== AVAILABLE RECORDS ==
═══

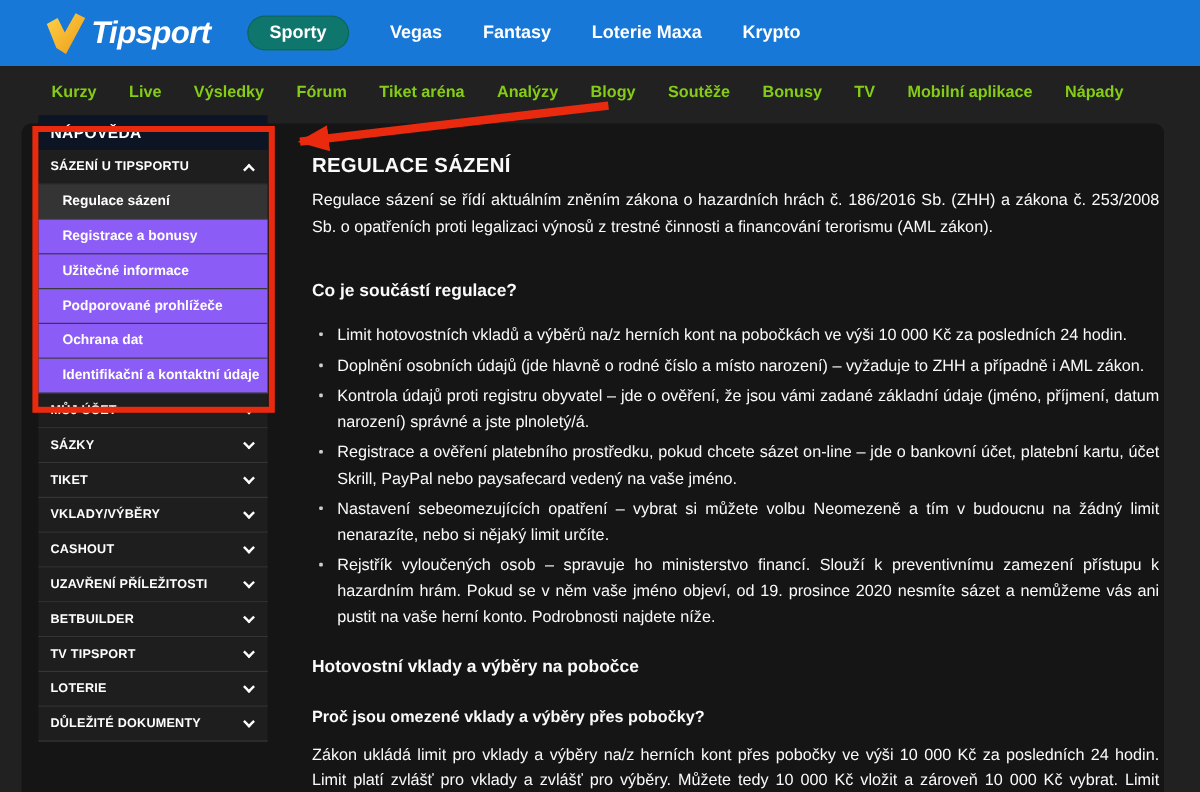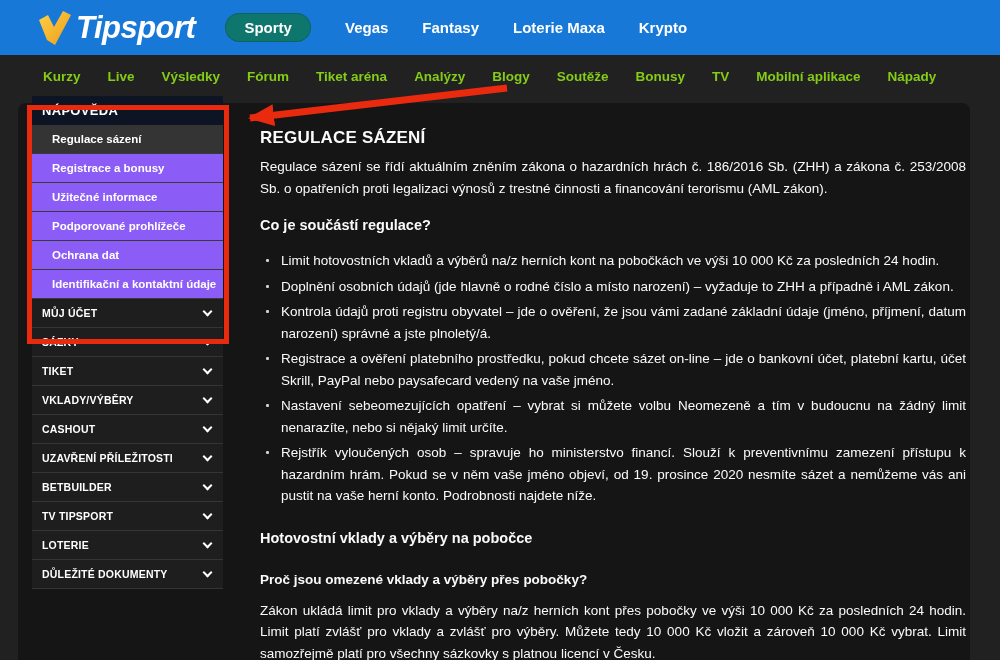--- a/index.html
+++ b/index.html
@@ -20,7 +20,7 @@
   .logo { display:flex; align-items:center; margin-left:38px; cursor:pointer; }
   .logo svg { display:block; }
   .brand {
-    color:#fff; font-size:31px; font-weight:bold; font-style:italic;
+    color:#fff; font-size:26px; font-weight:bold; font-style:italic;
     letter-spacing:-0.5px; margin-left:4px;
   }
   .topnav { display:flex; align-items:center; margin-left:30px; gap:34px; }

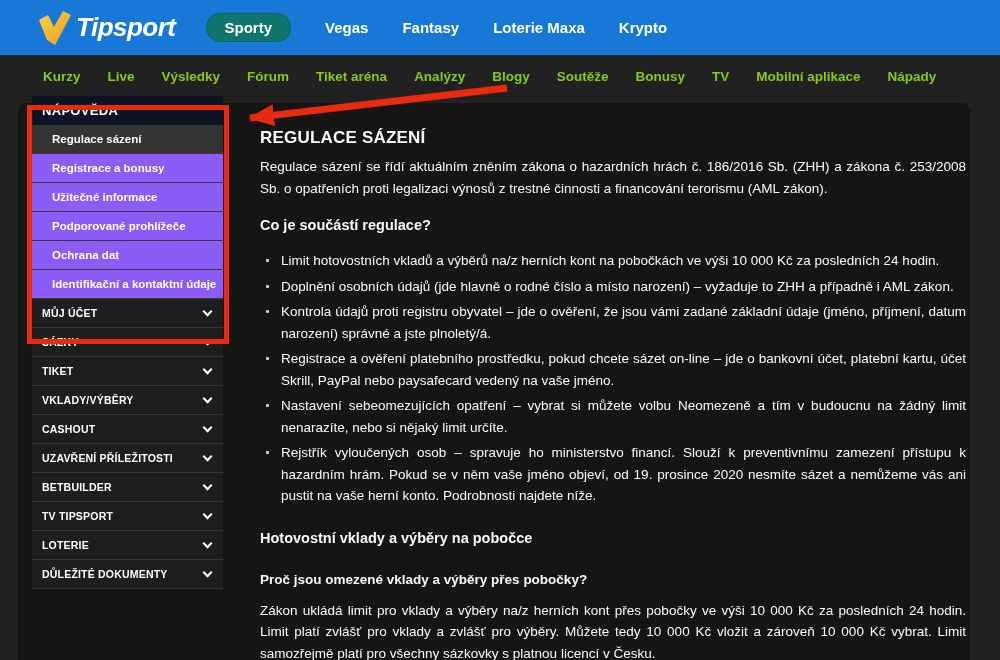--- a/index.html
+++ b/index.html
@@ -157,6 +157,10 @@
 <aside class="sidebar">
   <div class="side-title">NÁPOVĚDA</div>
 
+  <div class="side-sec">
+    <span class="side-sec-label">SÁZENÍ U TIPSPORTU</span>
+    <span class="chev up"></span>
+  </div>
   <div class="side-item active">Regulace sázení</div>
   <div class="side-item">Registrace a bonusy</div>
   <div class="side-item">Užitečné informace</div>

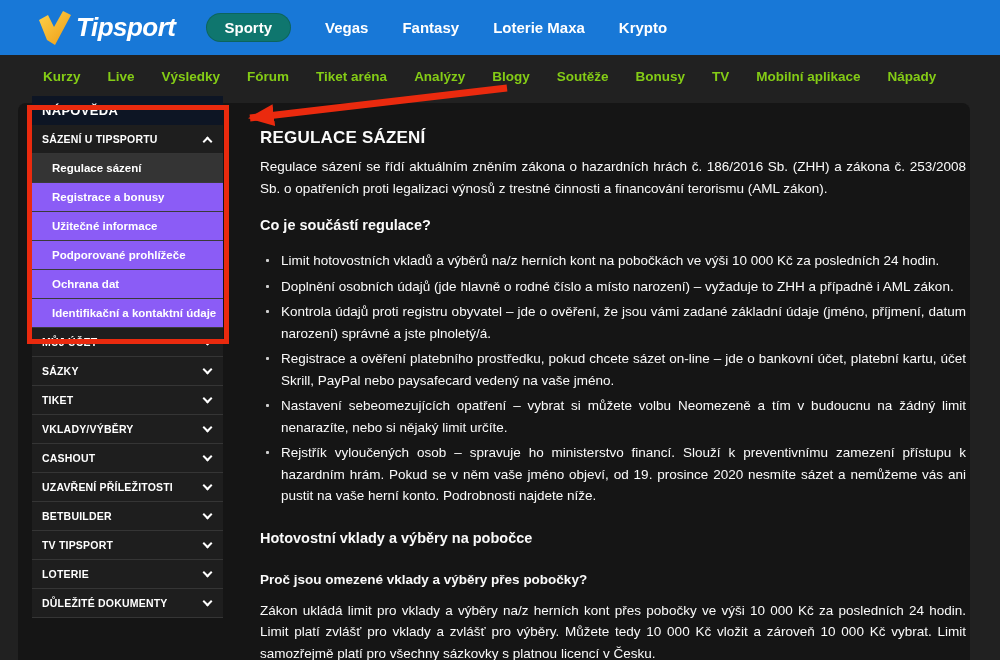--- a/index.html
+++ b/index.html
@@ -96,7 +96,7 @@
     margin-top:8px; font-size:13.5px; line-height:22px; text-align:justify;
   }
   .main h2 { font-size:14.5px; font-weight:bold; line-height:18px; }
-  .h-regulace { margin-top:16px; }
+  .h-regulace { margin-top:34px; }
   .main ul { margin-top:16px; list-style:none; }
   .main li {
     position:relative; padding-left:21px; margin-bottom:4px;

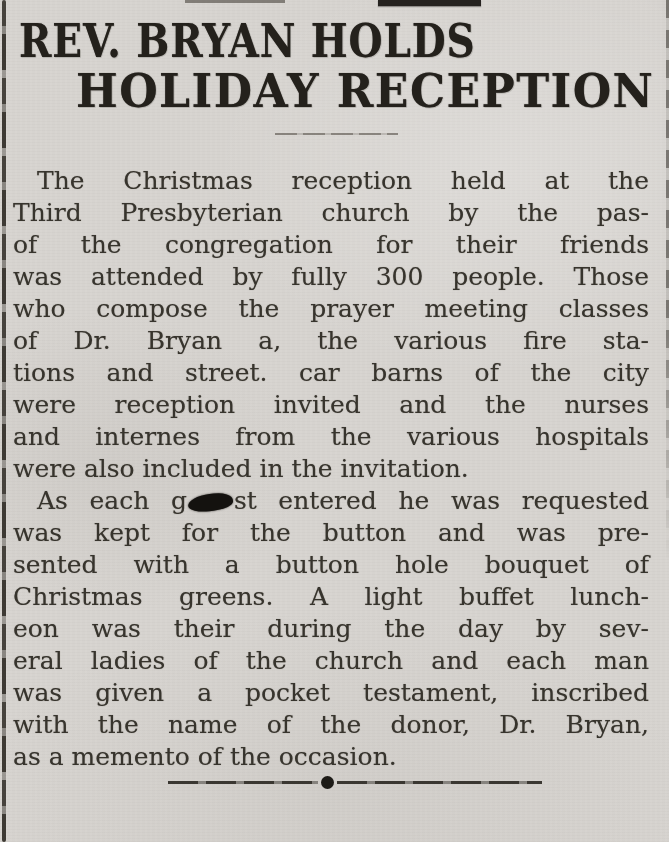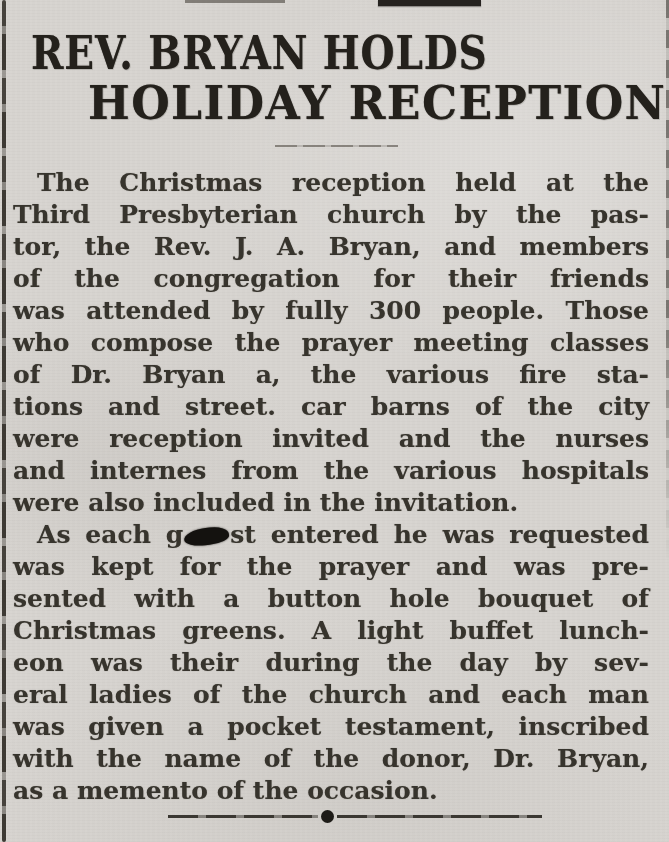--- a/index.html
+++ b/index.html
@@ -50,7 +50,7 @@
 
   
   .headline {
-    margin: 16px; padding: 12px 9px 0 15px;
+    margin: 4px; padding: 12px 9px 0 15px;
     color: #24211c;
     font-weight: bold;
     font-size: 46px;

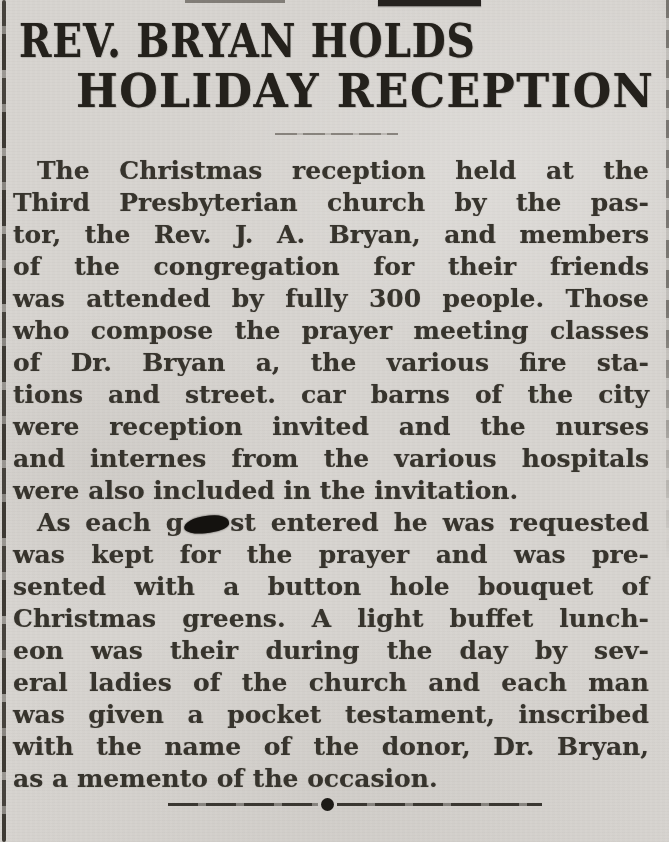--- a/index.html
+++ b/index.html
@@ -80,12 +80,11 @@
 
   
   .article-body {
-    margin: 20px 20px 0 13px;  
+    margin: 30px 20px 0 13px;  
     color: #37342d;
     font-size: 25px;
     line-height: 32px;
     text-shadow: 0 0 1px rgba(55,52,45,0.45);
-    font-weight: bold;
   }
   .line {
     text-align: justify;

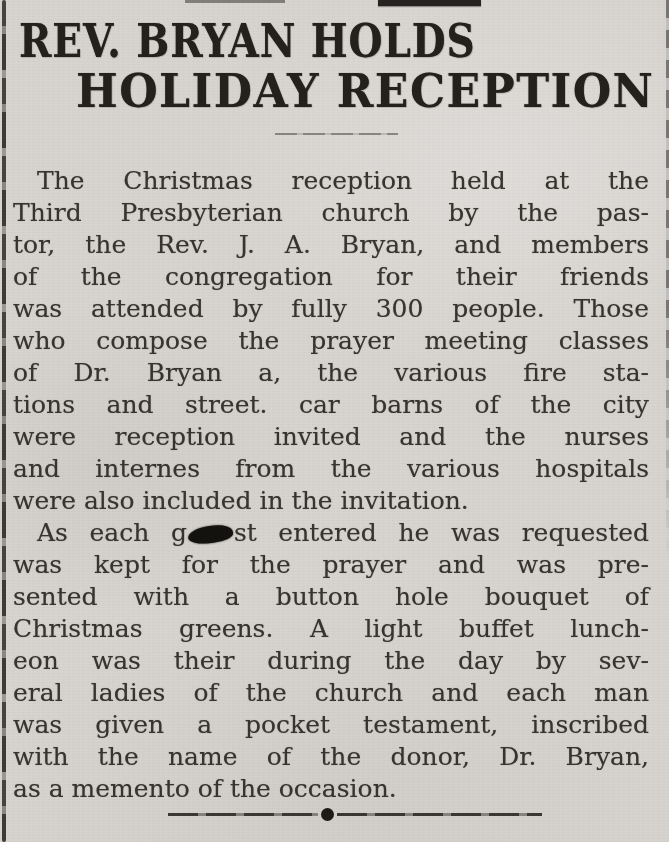--- a/index.html
+++ b/index.html
@@ -137,7 +137,6 @@
   <div class="article-body" id="article-body">
       <div class="line first">The Christmas reception held at the</div>
       <div class="line">Third Presbyterian church by the pas-</div>
-      <div class="line">tor, the Rev. J. A. Bryan, and members</div>
       <div class="line">of the congregation for their friends</div>
       <div class="line">was attended by fully 300 people. Those</div>
       <div class="line">who compose the prayer meeting classes</div>

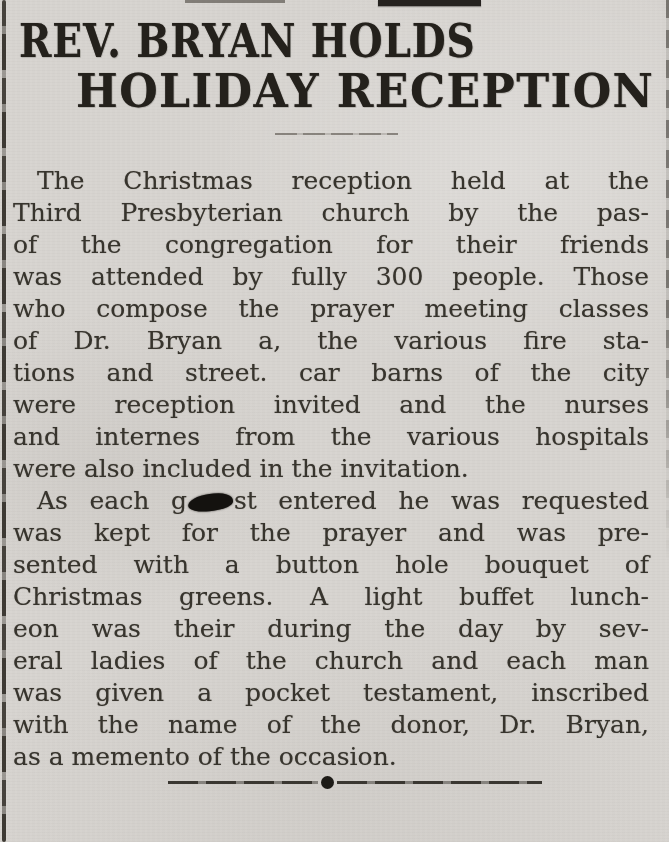--- a/index.html
+++ b/index.html
@@ -146,7 +146,7 @@
       <div class="line">and internes from the various hospitals</div>
       <div class="line para-end">were also included in the invitation.</div>
       <div class="line first">As each g<span class="blot"></span>st entered he was requested</div>
-      <div class="line">was kept for the prayer and was pre-</div>
+      <div class="line">was kept for the button and was pre-</div>
       <div class="line">sented with a button hole bouquet of</div>
       <div class="line">Christmas greens. A light buffet lunch-</div>
       <div class="line">eon was their during the day by sev-</div>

═══

== WHAT THE EXERCISE ASKS ==
Would you retype all the lines shown above, exactly as written and without any picture?

== RESPONSE BELOW ==
--- a/index.html
+++ b/index.html
@@ -20,7 +20,7 @@
   .logo { display:flex; align-items:center; margin-left:38px; cursor:pointer; }
   .logo svg { display:block; }
   .brand {
-    color:#fff; font-size:31px; font-weight:bold; font-style:italic;
+    color:#fff; font-size:26px; font-weight:bold; font-style:italic;
     letter-spacing:-0.5px; margin-left:4px;
   }
   .topnav { display:flex; align-items:center; margin-left:30px; gap:34px; }

--- a/index.html
+++ b/index.html
@@ -157,6 +157,10 @@
 <aside class="sidebar">
   <div class="side-title">NÁPOVĚDA</div>
 
+  <div class="side-sec">
+    <span class="side-sec-label">SÁZENÍ U TIPSPORTU</span>
+    <span class="chev up"></span>
+  </div>
   <div class="side-item active">Regulace sázení</div>
   <div class="side-item">Registrace a bonusy</div>
   <div class="side-item">Užitečné informace</div>

--- a/index.html
+++ b/index.html
@@ -96,7 +96,7 @@
     margin-top:8px; font-size:13.5px; line-height:22px; text-align:justify;
   }
   .main h2 { font-size:14.5px; font-weight:bold; line-height:18px; }
-  .h-regulace { margin-top:16px; }
+  .h-regulace { margin-top:34px; }
   .main ul { margin-top:16px; list-style:none; }
   .main li {
     position:relative; padding-left:21px; margin-bottom:4px;

--- a/index.html
+++ b/index.html
@@ -50,7 +50,7 @@
 
   
   .headline {
-    margin: 16px; padding: 12px 9px 0 15px;
+    margin: 4px; padding: 12px 9px 0 15px;
     color: #24211c;
     font-weight: bold;
     font-size: 46px;

--- a/index.html
+++ b/index.html
@@ -80,12 +80,11 @@
 
   
   .article-body {
-    margin: 20px 20px 0 13px;  
+    margin: 30px 20px 0 13px;  
     color: #37342d;
     font-size: 25px;
     line-height: 32px;
     text-shadow: 0 0 1px rgba(55,52,45,0.45);
-    font-weight: bold;
   }
   .line {
     text-align: justify;

--- a/index.html
+++ b/index.html
@@ -137,7 +137,6 @@
   <div class="article-body" id="article-body">
       <div class="line first">The Christmas reception held at the</div>
       <div class="line">Third Presbyterian church by the pas-</div>
-      <div class="line">tor, the Rev. J. A. Bryan, and members</div>
       <div class="line">of the congregation for their friends</div>
       <div class="line">was attended by fully 300 people. Those</div>
       <div class="line">who compose the prayer meeting classes</div>

--- a/index.html
+++ b/index.html
@@ -146,7 +146,7 @@
       <div class="line">and internes from the various hospitals</div>
       <div class="line para-end">were also included in the invitation.</div>
       <div class="line first">As each g<span class="blot"></span>st entered he was requested</div>
-      <div class="line">was kept for the prayer and was pre-</div>
+      <div class="line">was kept for the button and was pre-</div>
       <div class="line">sented with a button hole bouquet of</div>
       <div class="line">Christmas greens. A light buffet lunch-</div>
       <div class="line">eon was their during the day by sev-</div>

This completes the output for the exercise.